Previous observational studies have indicated that omega-3 may reduce the risk of various cancers. However, the relationship between omega-3 and the incidence of multiple myeloma (MM) remains unclear. Therefore, we conducted a systematic Mendelian randomization (MR) analysis to investigate the causal relationship between omega-3 and the risk of developing MM, while also exploring the potential mediating role of plasma lipids in this association. First, we conducted a two-sample MR study with MM using the omega-3 GWAS data from Richardson TG. We then repeated the validation with the other three omega-3 GWAS data and performed a meta-analysis of the MR results for a total of four omega-3 data. In the second step, we used multivariate Mendelian randomization (MVMR) analyses to adjust for the effects of confounders and explore the direct causal effects of omega-3 with MM. In the third step, we employed a two-step MR to investigate the potential mediating roles of 179 plasma lipids in the association between omega-3 and the risk of MM. Multiple sensitivity analyses were used to assess the robustness of the results. A two-sample MR analysis found that omega-3 can reduce the risk of MM (OR = 0.80, 95% CI 0.69-0.94; P = 0.005). In subsequent validation, omega-3 data from both Kettunen J and Davyson E yielded similar results. However, data from Zhang S indicated that omega-3 was not associated with MM risk. Ultimately, the meta-analysis results demonstrated that omega-3 can lower the risk of MM (OR = 0.80, 95% CI 0.72-0.88; P < 0.001). Furthermore, MVMR analysis, after adjusting for relevant risk factors such as obesity and type 2 diabetes, confirmed that omega-3 still reduces the risk of MM. Finally, two-step MR identified phosphatidylcholine (18:2_20:4) as a potential mediator of the causal relationship between omega-3 and MM. Various sensitivity analyses validated the robustness of these findings. Our study suggests that omega-3 may reduce the incidence risk of MM by increasing the levels of phosphatidylcholine (18:2_20:4). We hope that these findings will provide new insights for the prevention and treatment of MM.

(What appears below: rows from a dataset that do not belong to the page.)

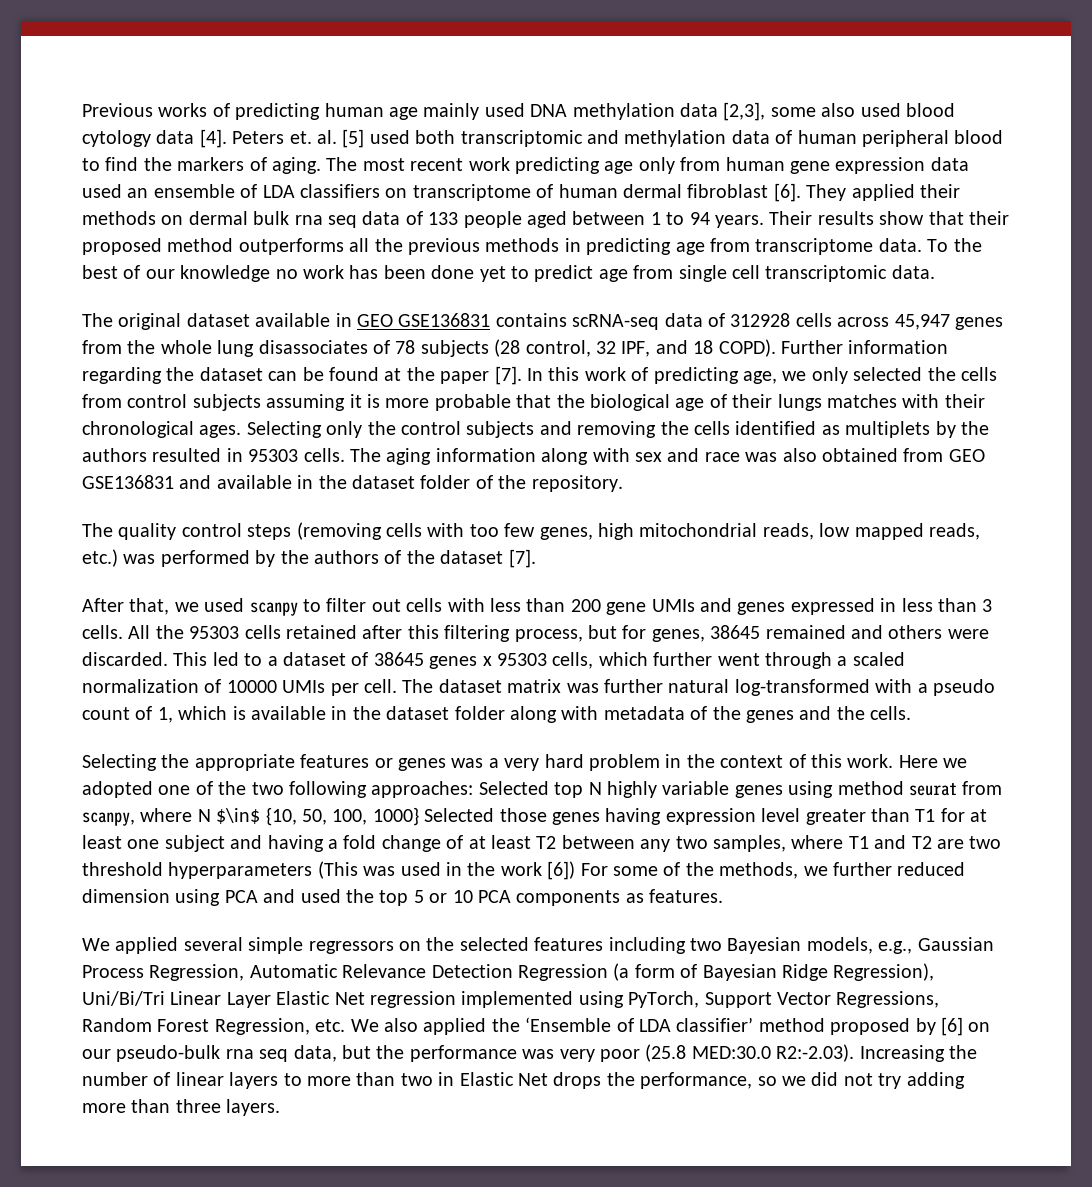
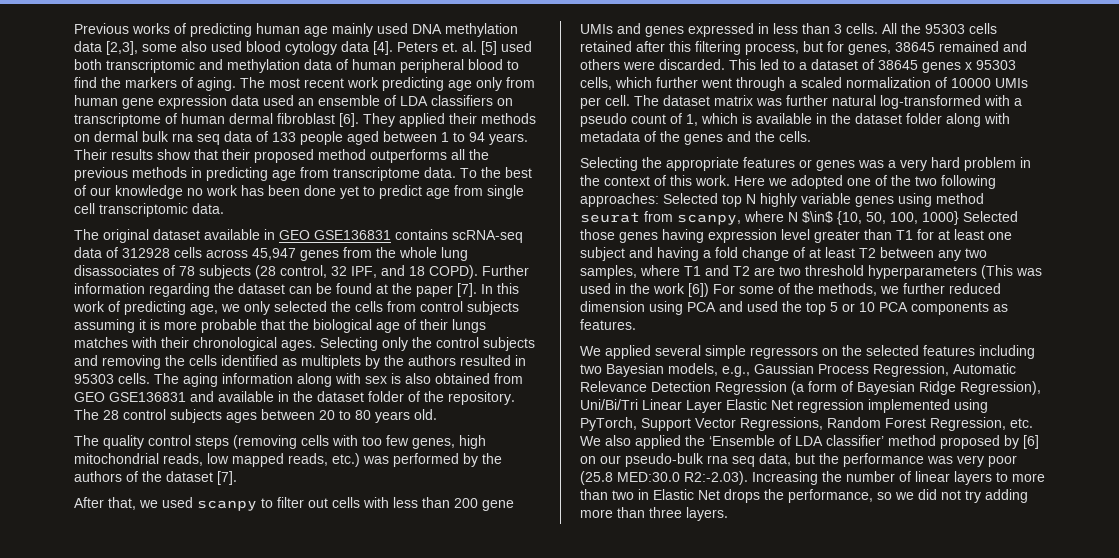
[667,448,778,462] and race was -> [391,373,401,384] is
(623, 483) none -> [74,409,437,423] The 28 control subjects ages between 20 to 80 years old.

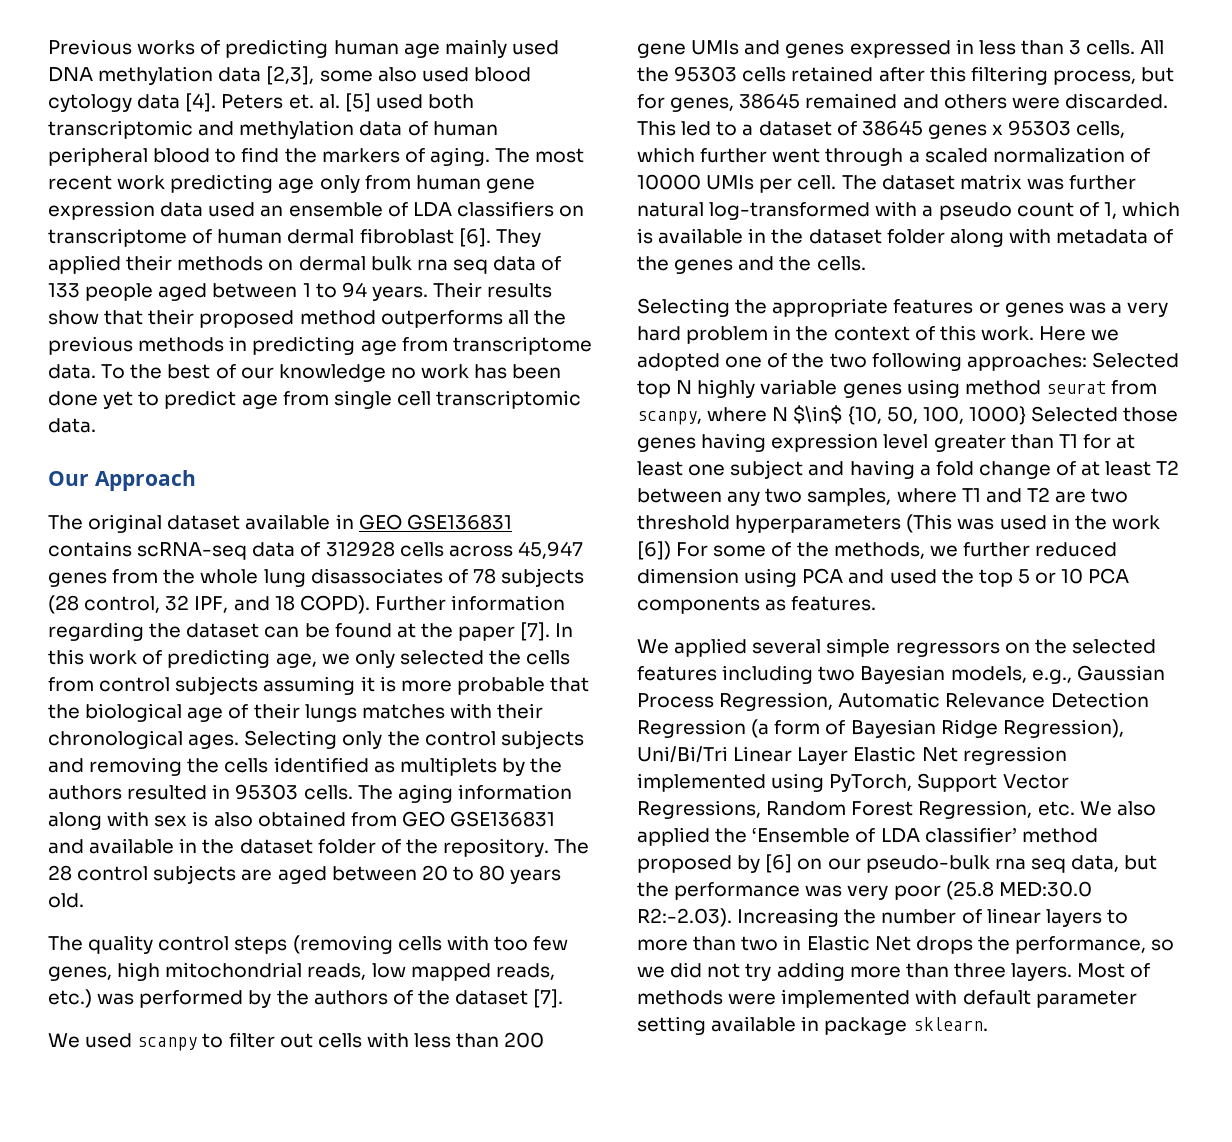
(224, 208) none -> [48,470,196,491] // Our Approach
[226,412,257,423] ages -> [241,866,327,884] are aged
[74,497,158,510] After that, we -> [48,1033,80,1048] We
(728, 514) none -> [1077,963,1151,978] [637,989,1137,1008] [637,1016,988,1035] Most of methods were implemented with default parameter setting available in package sklearn.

以往的观察性研究表明,ω-3可能降低多种癌症的风险。然而,ω-3与多发性骨髓瘤(MM)发病率之间的关系仍不明确。因此,我们进行了一项系统的孟德尔随机化(MR)分析,以研究ω-3与MM发病风险之间的因果关系,同时探讨血浆脂质在这种关联中的潜在中介作用。首先,我们使用来自Richardson TG的ω-3全基因组关联研究(GWAS)数据,对MM进行了两样本MR研究。然后,我们用其他三个ω-3 GWAS数据重复了验证,并对总共四个ω-3数据的MR结果进行了荟萃分析。在第二步中,我们使用多变量孟德尔随机化(MVMR)分析来调整混杂因素的影响,并探讨ω-3与MM之间的直接因果效应。在第三步中,我们采用两步MR来研究179种血浆脂质在ω-3与MM风险关联中的潜在中介作用。使用多种敏感性分析来评估结果的稳健性。两样本MR分析发现,ω-3可降低MM风险(比值比[OR]=0.80,95%置信区间[CI]0.69-0.94;P=0.005)。在随后的验证中,来自Kettunen J和Davyson E的ω-3数据产生了相似的结果。然而,来自Zhang S的数据表明,ω-3与MM风险无关。最终,荟萃分析结果表明,ω-3可降低MM风险(OR=0.80,95%CI 0.72-0.88;P<0.001)。此外,在调整了肥胖和2型糖尿病等相关风险因素后,MVMR分析证实ω-3仍可降低MM风险。最后,两步MR确定磷脂酰胆碱(18:2_20:4)是ω-3与MM因果关系的潜在中介。各种敏感性分析验证了这些发现的稳健性。我们的研究表明,ω-3可能通过提高磷脂酰胆碱(18:2_20:4)水平来降低MM的发病风险。我们希望这些发现将为MM的预防和治疗提供新的见解。